Problem description: Copy the complete listing word for word, but do not carry over any images.

Data records:

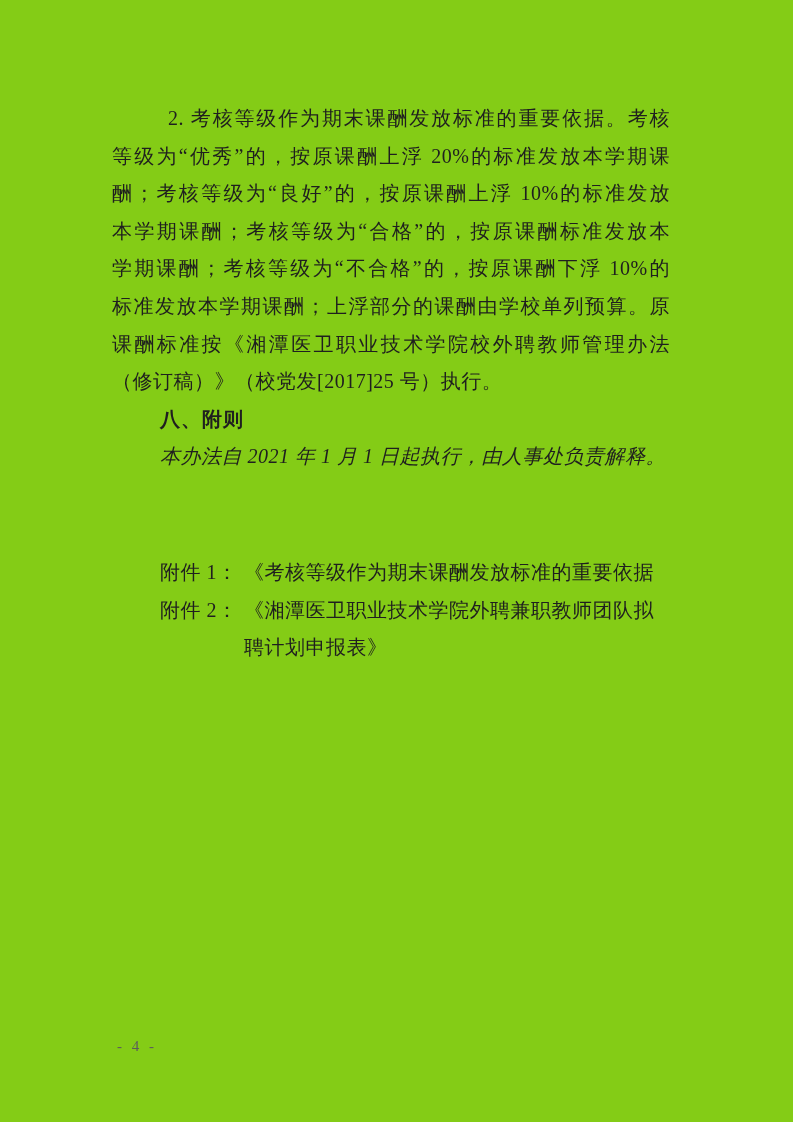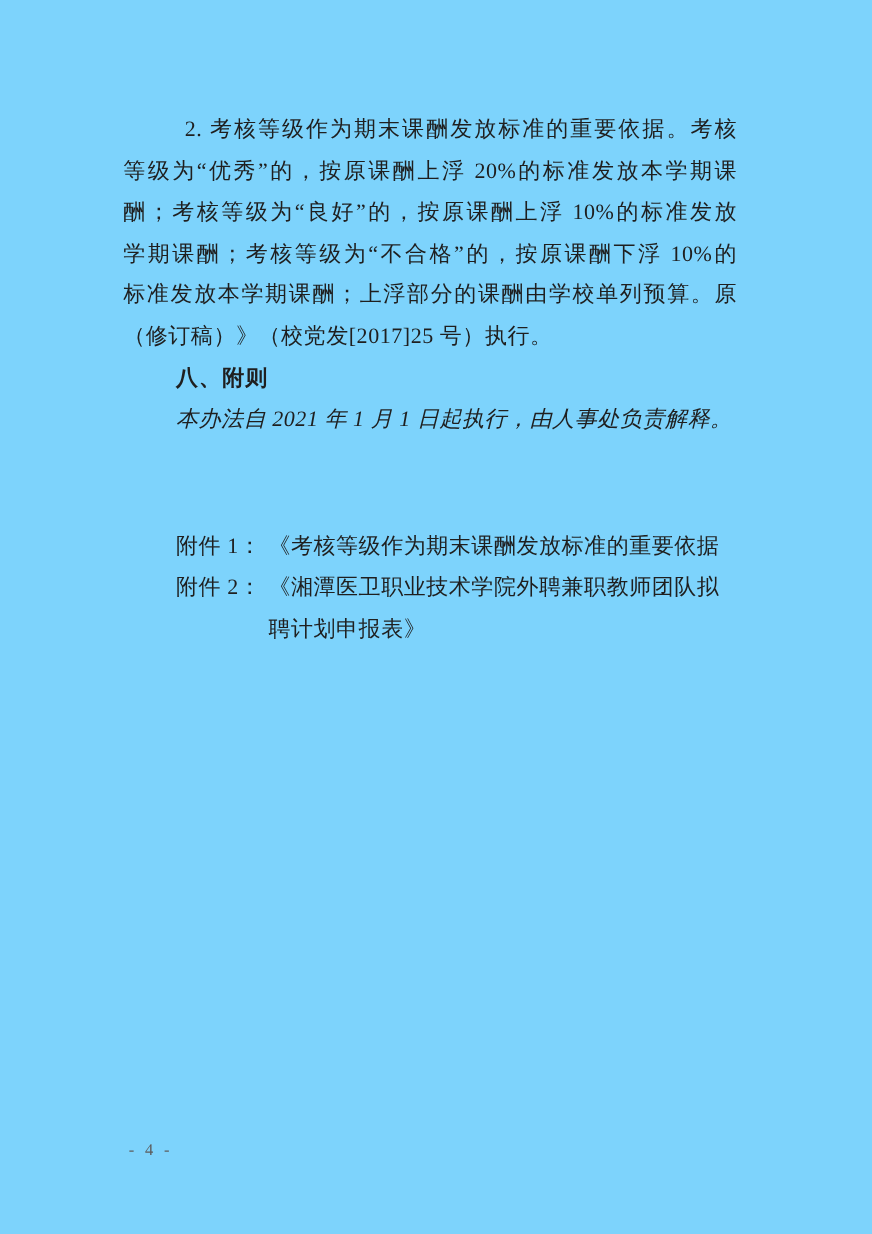--- a/index.html
+++ b/index.html
@@ -1,21 +1,21 @@
 <!DOCTYPE html>
 <html><head>
 <meta charset="utf-8">
 <style>
   * { margin: 0; padding: 0; box-sizing: border-box; }
   html, body { background: #ffffff; }
   .page {
     position: relative;
     width: 793px;
     height: 1122px;
-    background: #7dd3fc;
+    background: #84cc16;
     overflow: hidden;
     font-family: "Liberation Serif", "DejaVu Serif", serif;
     color: #1f1f1f;
   }
   .content {
     position: absolute;
     left: 112px;
     top: 100px;
     width: 558px;
     font-size: 20px;
@@ -67,22 +67,24 @@
 </head>
 <body>
 
 <div class="page">
 
   <div class="content">
 
     <div class="bline indent-first">2. 考核等级作为期末课酬发放标准的重要依据。考核</div>
     <div class="bline">等级为“优秀”的，按原课酬上浮 20%的标准发放本学期课</div>
     <div class="bline">酬；考核等级为“良好”的，按原课酬上浮 10%的标准发放</div>
+    <div class="bline">本学期课酬；考核等级为“合格”的，按原课酬标准发放本</div>
     <div class="bline">学期课酬；考核等级为“不合格”的，按原课酬下浮 10%的</div>
     <div class="bline">标准发放本学期课酬；上浮部分的课酬由学校单列预算。原</div>
+    <div class="bline">课酬标准按《湘潭医卫职业技术学院校外聘教师管理办法</div>
     <div class="bline last">（修订稿）》（校党发[2017]25 号）执行。</div>
 
     <div class="heading-line">八、附则</div>
 
     <div class="bline last indent-2em">本办法自 2021 年 1 月 1 日起执行，由人事处负责解释。</div>
 
     <div class="spacer-a"></div>
 
     <div class="att-row">
       <span class="att-label">附件 1：</span>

Task solution:
--- a/index.html
+++ b/index.html
@@ -1,21 +1,21 @@
 <!DOCTYPE html>
 <html><head>
 <meta charset="utf-8">
 <style>
   * { margin: 0; padding: 0; box-sizing: border-box; }
   html, body { background: #ffffff; }
   .page {
     position: relative;
     width: 793px;
     height: 1122px;
-    background: #7dd3fc;
+    background: #84cc16;
     overflow: hidden;
     font-family: "Liberation Serif", "DejaVu Serif", serif;
     color: #1f1f1f;
   }
   .content {
     position: absolute;
     left: 112px;
     top: 100px;
     width: 558px;
     font-size: 20px;
@@ -67,22 +67,24 @@
 </head>
 <body>
 
 <div class="page">
 
   <div class="content">
 
     <div class="bline indent-first">2. 考核等级作为期末课酬发放标准的重要依据。考核</div>
     <div class="bline">等级为“优秀”的，按原课酬上浮 20%的标准发放本学期课</div>
     <div class="bline">酬；考核等级为“良好”的，按原课酬上浮 10%的标准发放</div>
+    <div class="bline">本学期课酬；考核等级为“合格”的，按原课酬标准发放本</div>
     <div class="bline">学期课酬；考核等级为“不合格”的，按原课酬下浮 10%的</div>
     <div class="bline">标准发放本学期课酬；上浮部分的课酬由学校单列预算。原</div>
+    <div class="bline">课酬标准按《湘潭医卫职业技术学院校外聘教师管理办法</div>
     <div class="bline last">（修订稿）》（校党发[2017]25 号）执行。</div>
 
     <div class="heading-line">八、附则</div>
 
     <div class="bline last indent-2em">本办法自 2021 年 1 月 1 日起执行，由人事处负责解释。</div>
 
     <div class="spacer-a"></div>
 
     <div class="att-row">
       <span class="att-label">附件 1：</span>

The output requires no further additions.